Of all the bright and beautiful things God has enabled man to create, there can hardly be anything better than anaesthesia. Forget the space rockets, the multitudinous power of the internet, stem-cell therapy, super crops et al. There is nothing even half as amazing as the feeling of unmitigated tranquillity that pervades your being with the simple administration of a spot of anaesthesia.And nowhere is this more apt than when you take your ravaged fangs to the local dentist, for him to get them back in shape for the next phase of hedonistic chomping and guzzling.
My affaire de coeur with dentists started before I had reached even double-digits in age. The culprit then were the ubiquitous chocolates and bubble gums which ensured that ever so often, you woke up to a mouthful of pain. Hot food would agonize, cold food would tingle, even water would sting. The family would offer neither reproach nor remonstration. Their only counsel would be that since you got yourself into it, now it is you who must “man-up” and get yourself out of it.
“Man-up”! What a lovely sham. Delude a boy of 9 to pretend that the brain-numbing pain was tolerable and the accepted order of things was to saunter into the dentist’s and remedy it by yourself. Ironically, it was this very chauvinism that often helped put the pain behind and move on to the next level.
So with a heavy heart, you excused yourself from the weekend cricket match, asked your folks to fix you an appointment, got your little bicycle out and pedalled furiously to the clinic. Walking into the reception was always a glorious feeling, akin to a gladiator entering the Circus Maximus. The feeling that you were taking life head-on and regardless of what came your way, you would not ask for mercy. There would be moments of self-doubt when, as you tried to distract yourself in aged issues of Women’s Era, the swarthy man who had entered the surgery room a moment earlier would let out a bellow of pain. Your insides would churn to think of the horrors that lay behind the door and you would be confronted by the existential question that has intrigued mankind since dentistry was first practised, “why didn’t I brush twice every day?”The mind would race hard to think of ways to keep itself occupied when in the chair. Pleasant thoughts were the best bet and you started refreshing memories of all the good things that you would go over while the dentist did his job. The visuals invariably started with a brand new leather ball with a flawless seam, the prospect of finding a chest of treasure in the ravines behind the cantonment, the possibilities if you were able to fly or even go invisible(the latter is best left unexplained!). But barely had the world started looking tolerable than the nurse would call out your name and suddenly, even the feeble security of Women’s Era seemed adequate.

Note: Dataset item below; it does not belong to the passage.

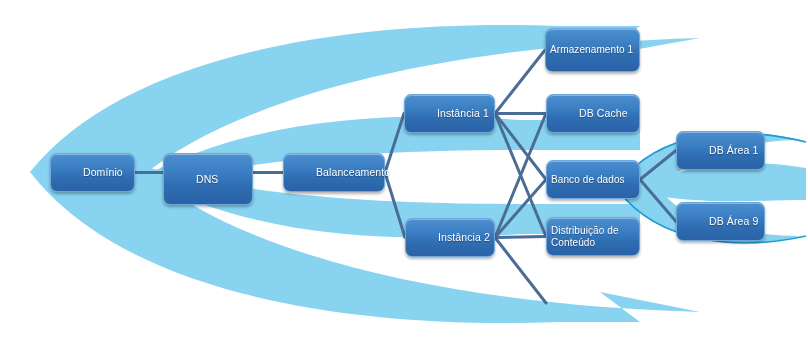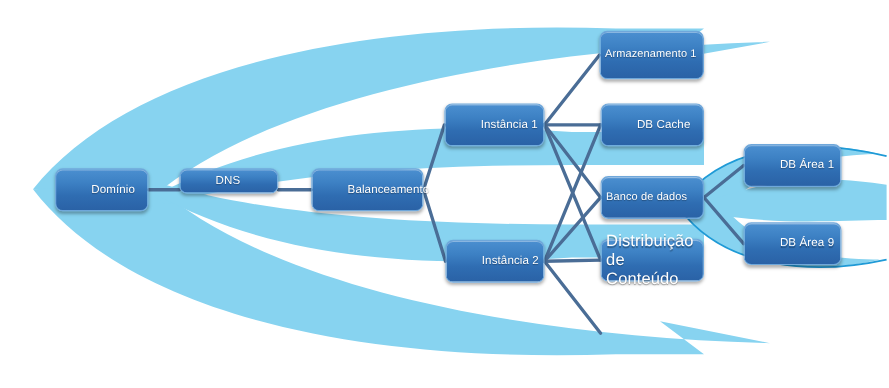"DNS" div.node { height: 23px -> 52px }
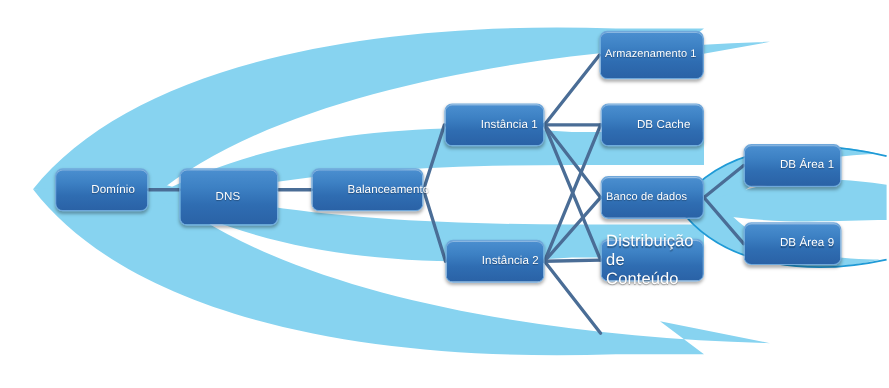"Distribuição de Conteúdo" .n-tiny { font-size: 15px -> 10px }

The six most frightening words in the world are, without doubt, “the dentist will see you now”. The apprehension that grips your very being when you walk towards the dentist’s chair is the stuff that movies are made of. The elements of suspense, anxiety, fear, impending tragedy and above all, courage and honour are not to be mocked at. You know that this man in the white smock can put an end to your suffering, yet it seems that if you just spent the rest of your days brushing hard, you would be fine. And if you ran out of here right now, he really couldn’t do much about it. But by the time this wisdom dawns, you are already seated in the chair and the preliminary probes have begun. You clench the armrests and stiffen yourself for the worst, only to be told to relax and let yourself loose. The prognosis is plain, a filling. Then he picks up the biggest syringe you have laid eyes upon and loads it with the medicine. All thoughts of leather balls and lost cities zoom out of the mind, leaving only the dread of 4 inches of metal being driven into your mouth.
But then comes the miracle of anaesthesia! The tiniest of pricks and then the sweet bliss of not being able to feel anything. Suddenly, you are Hercules and Achilles rolled into one. Your grip softens, your mouth opens wider and you almost have a smile on your face. The excavators, the drills, the forceps-you dare them all to do their best, for you are ready to face the worst. You snigger inwardly at the poor craven souls too cowardly to bear such a simple test of character. Soon, the procedure is over and even with the wad of cotton lodged in your mouth, you manage to give the doctor your charming best smile. And swagger out towards the reception with the disdain of a conquering hero.
And that’s when you hear him say, “This tooth is fine now. But the molar next to it needs to be extracted. So I’ll see you at 10 tommorow?”